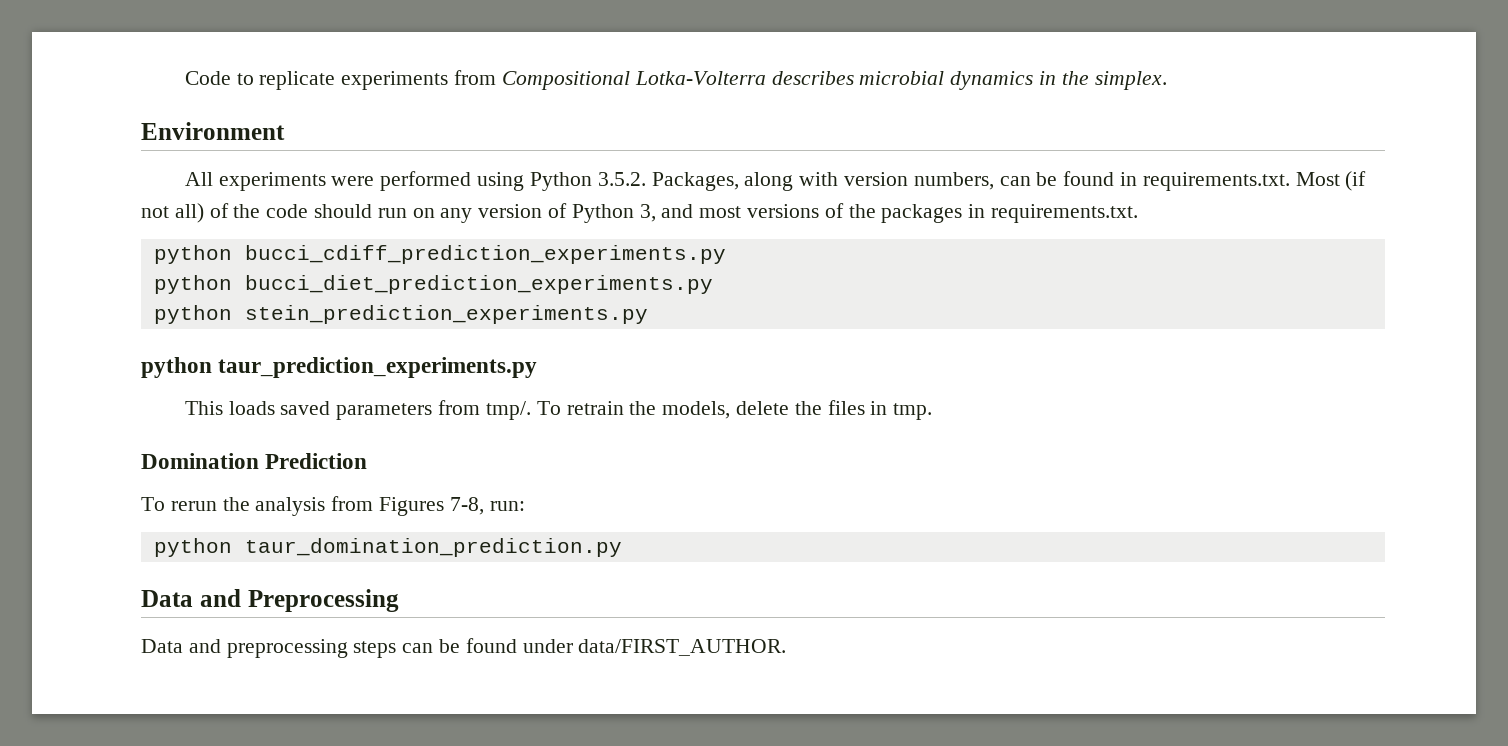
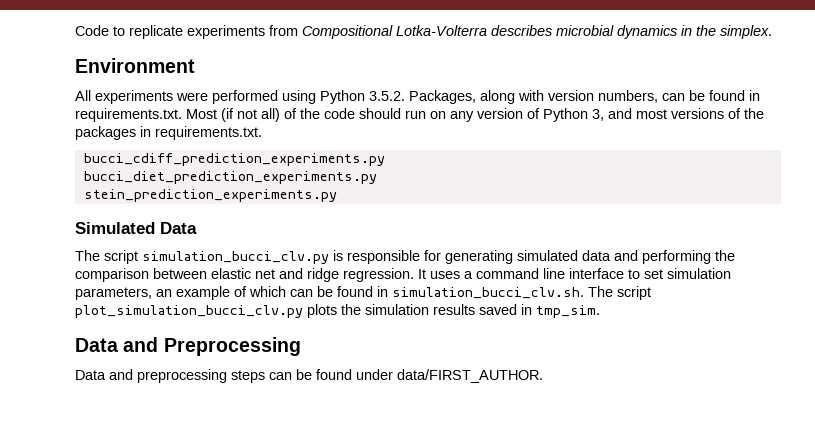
- python bucci_cdiff_prediction_experiments.py
+ bucci_cdiff_prediction_experiments.py
- python bucci_diet_prediction_experiments.py
+ bucci_diet_prediction_experiments.py
- python stein_prediction_experiments.py
+ stein_prediction_experiments.py
- python taur_prediction_experiments.py
- This loads saved parameters from tmp/. To retrain the models, delete the files in tmp.
- Domination Prediction
- To rerun the analysis from Figures 7-8, run:
- python taur_domination_prediction.py
+ Simulated Data
+ The script simulation_bucci_clv.py is responsible for generating simulated data and performing the comparison between elastic net and ridge regression. It uses a command line interface to set simulation parameters, an example of which can be found in simulation_bucci_clv.sh. The script plot_simulation_bucci_clv.py plots the simulation results saved in tmp_sim.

* WHAT YOU SHOULD DO *
Search the data for the string "from" and copy each line where it appears.

* RESULT OF THIS TASK *
- This loads saved parameters from tmp/. To retrain the models, delete the files in tmp.
- To rerun the analysis from Figures 7-8, run:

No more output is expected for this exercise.